I am trying to measure phosphorylation of lamin A subunits by 2D-PAGE. I resuspend Vero cells in Rehydration buffer (which contains 8M urea) and sonicate them. I run this cell lysate sample on an IPG strip, add the strip to the top of an SDS-PAGE gel, and do everything as I would a Western blot. I am using a polyclonal antibody that I know works well with Western blots, but I get absolutely no signal for the 2D-PAGE. There is not a problem with the sample because blotting with another antibody does work.
Thinking there could be a problem with lamin degradation in 8M urea, I resuspended half my sample in RIPA buffer and half in the Rehydration buffer. I added SDS sample buffer to each of these samples did a Western blot for lamin A. The sample in RIPA buffer had a signal, but the Rehydraton buffer was blank. I blotted for another protein and there was signal in both the RIPA buffer and the Rehydration buffer sample.
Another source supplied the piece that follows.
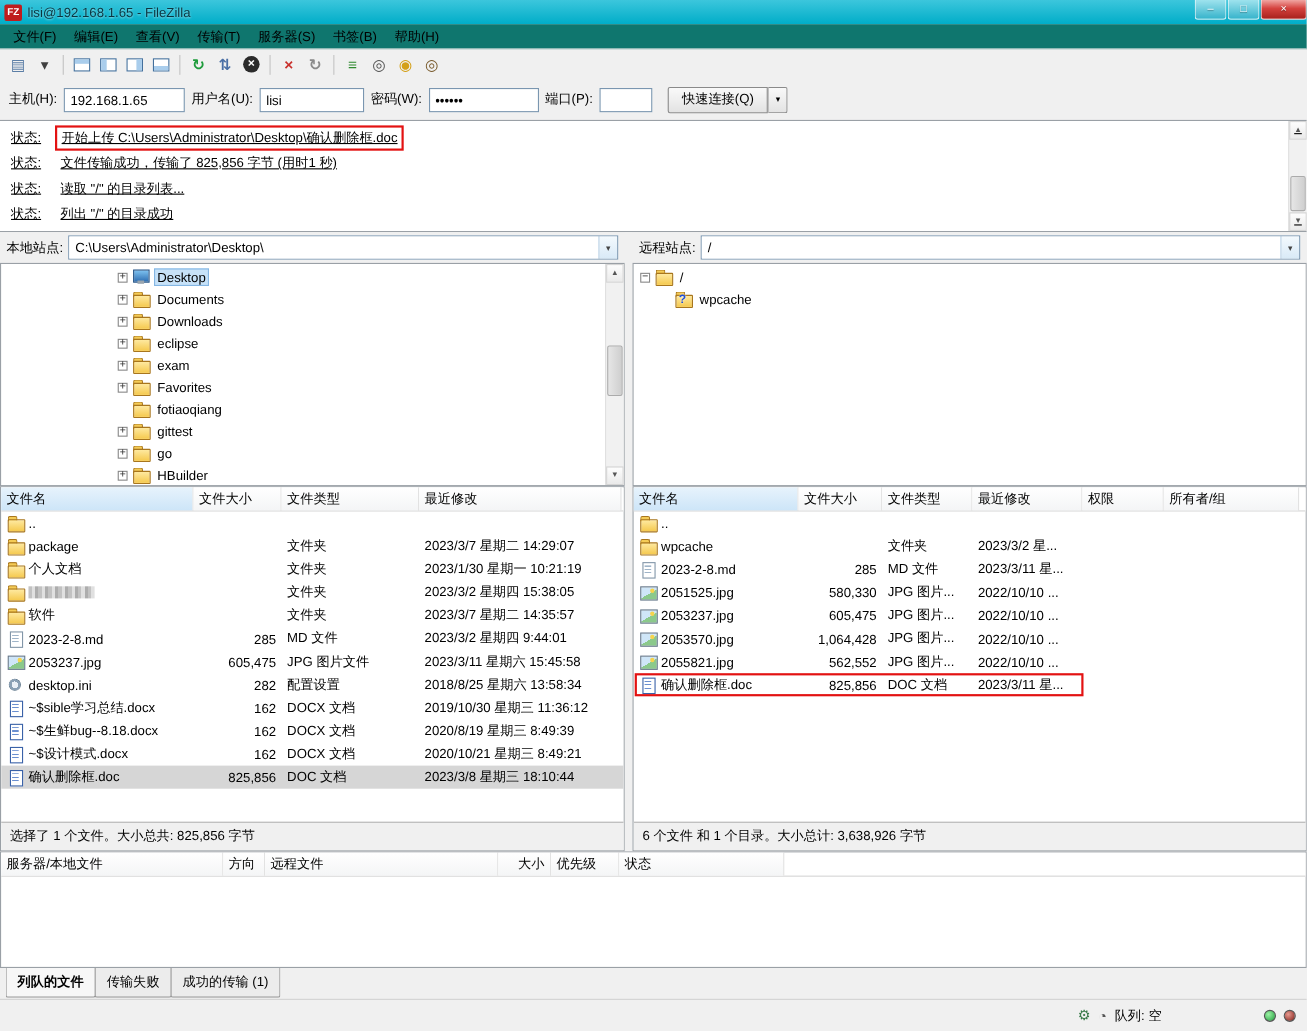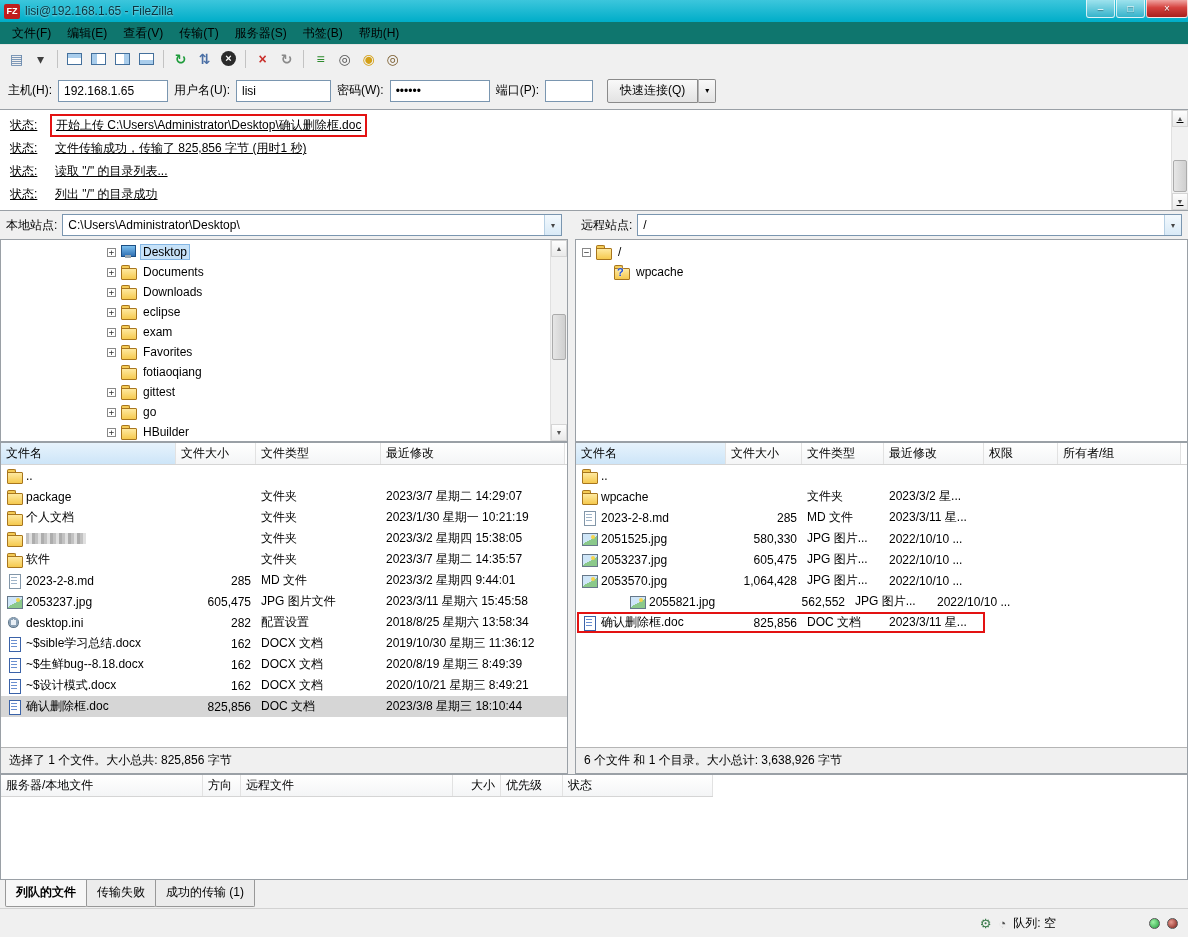"2055821.jpg" span.cell { margin-left: 48px -> none }
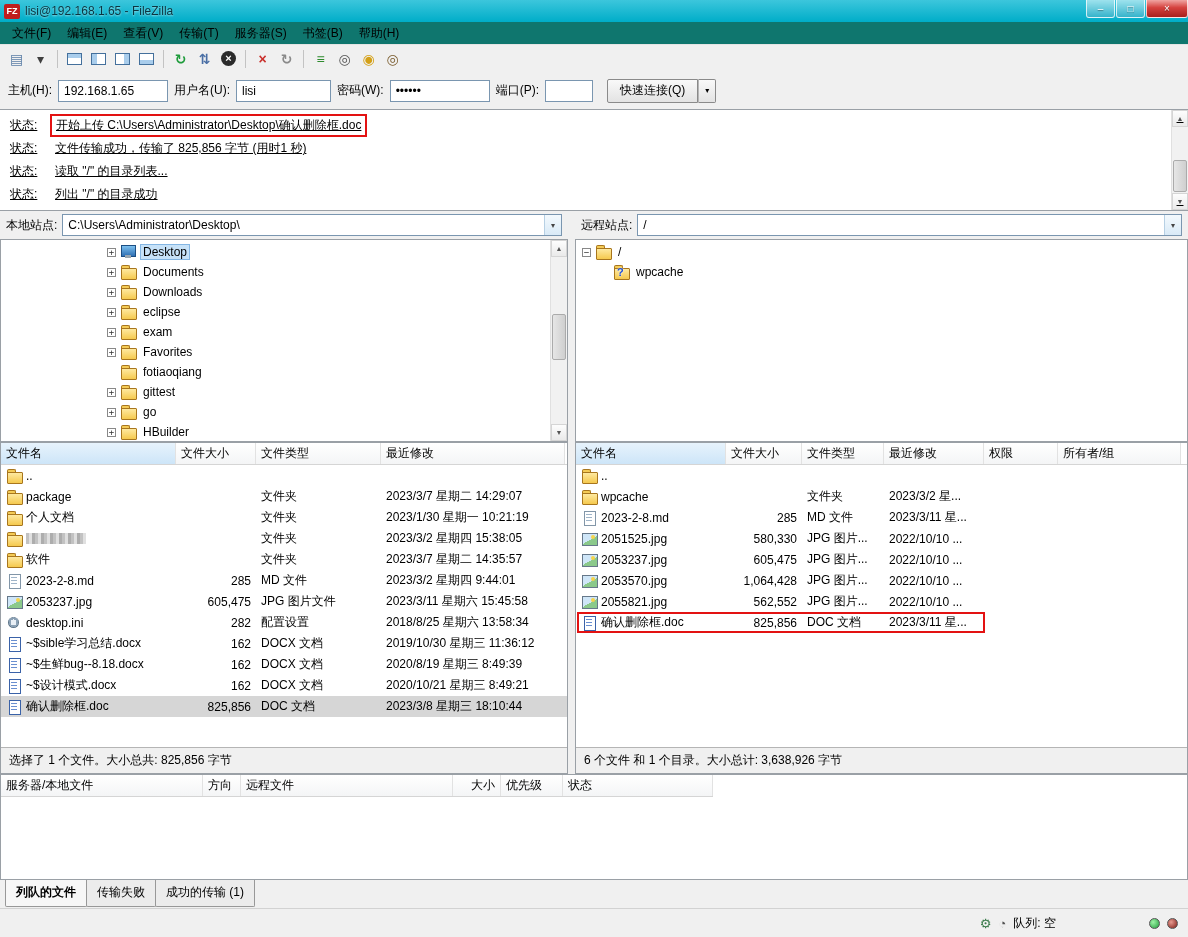"服务器/本地文件" .queuepanel { flex-direction: row -> column }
Several papers have shown the ability to do 2D-PAGE for lamin A with a cell lysate sample in Rehydration buffer, so I don't really think lamin A is being degraded. Does anyone know if urea can denature an epitope for a polyclonal antibody that works for Western blot? Any other ideas as to why I would get a signal that a sample in RIPA buffer but not an 8M urea buffer?